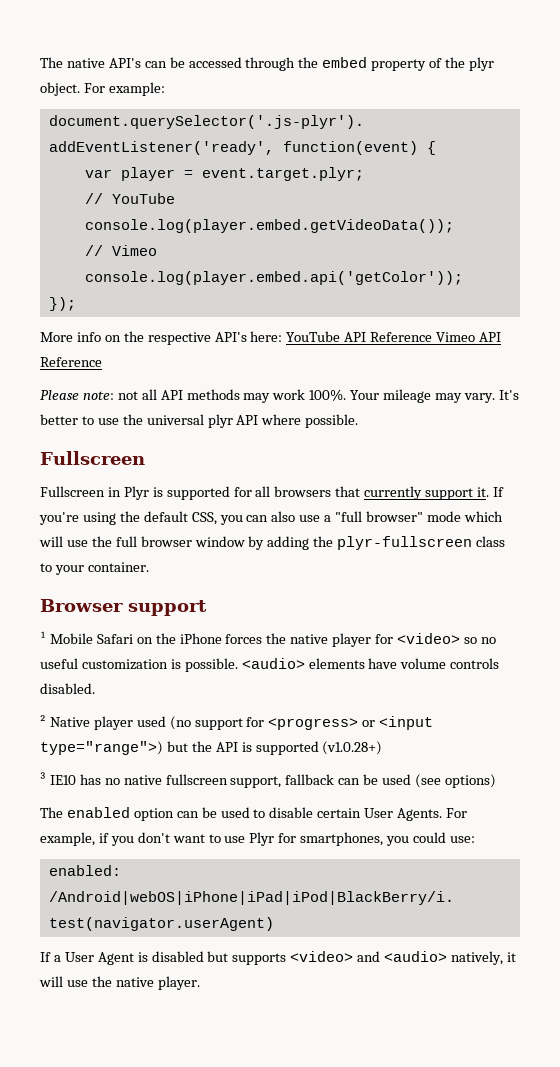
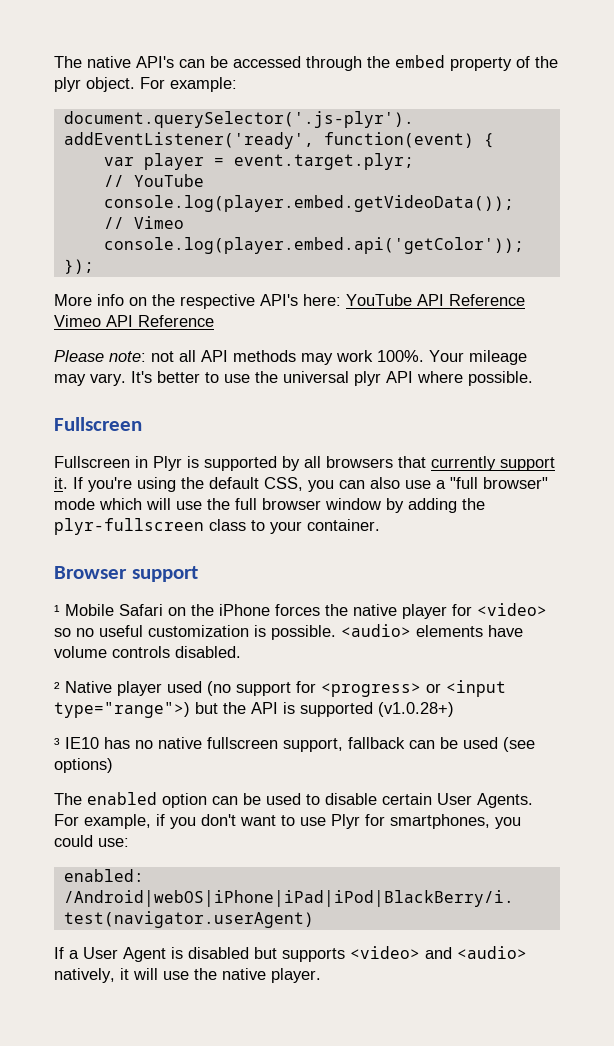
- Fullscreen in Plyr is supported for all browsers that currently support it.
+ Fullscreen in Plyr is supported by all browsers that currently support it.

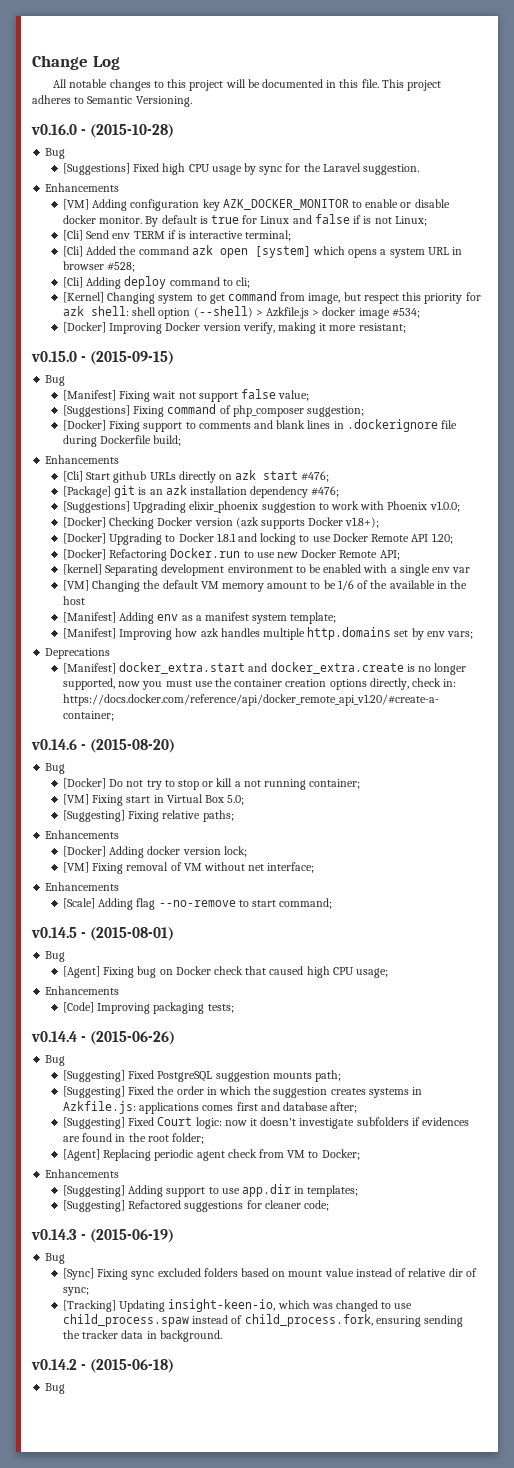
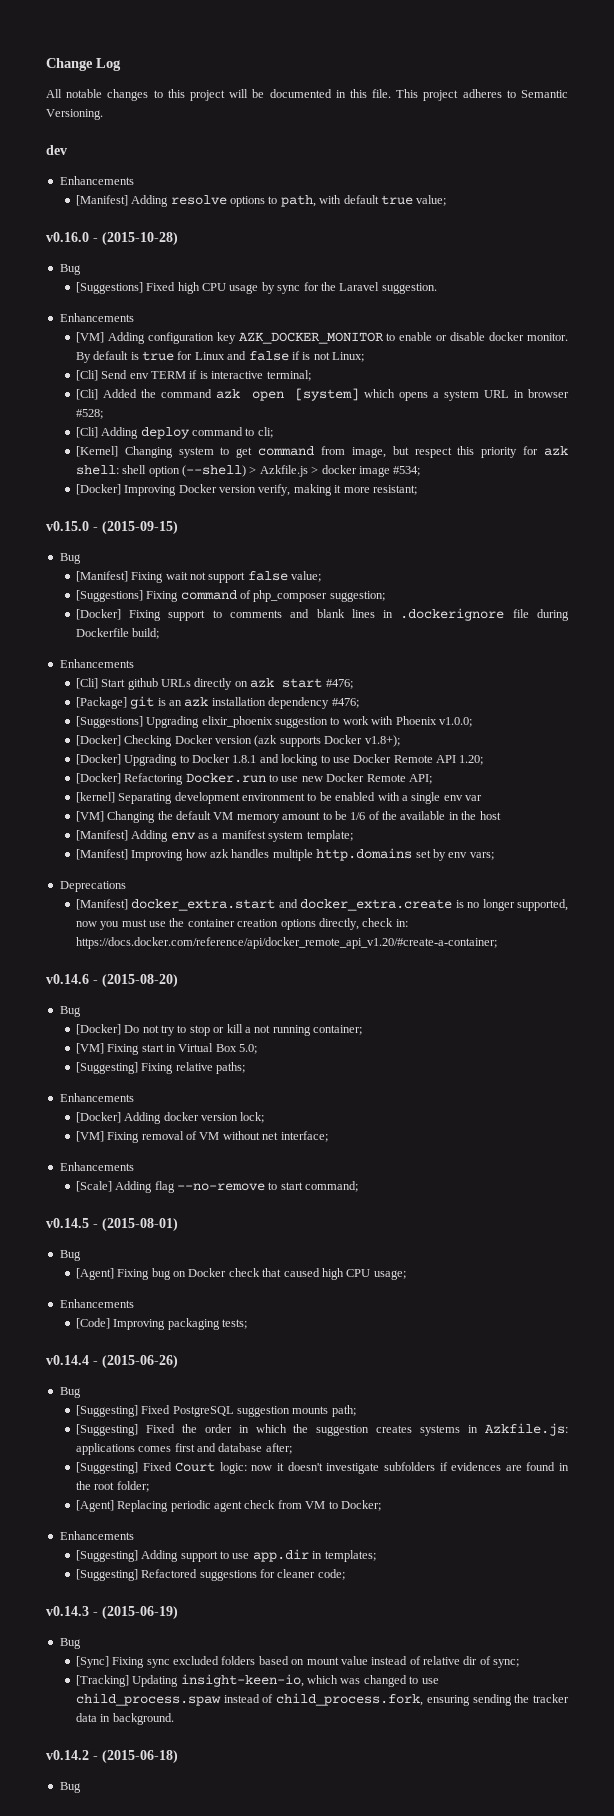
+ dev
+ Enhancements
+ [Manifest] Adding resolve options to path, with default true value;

* **PROBLEM TO SOLVE**
Restate the preceding entries in full, word for word, with the pictures removed.

* **RESPONSE**
- Fullscreen in Plyr is supported for all browsers that currently support it.
+ Fullscreen in Plyr is supported by all browsers that currently support it.

+ dev
+ Enhancements
+ [Manifest] Adding resolve options to path, with default true value;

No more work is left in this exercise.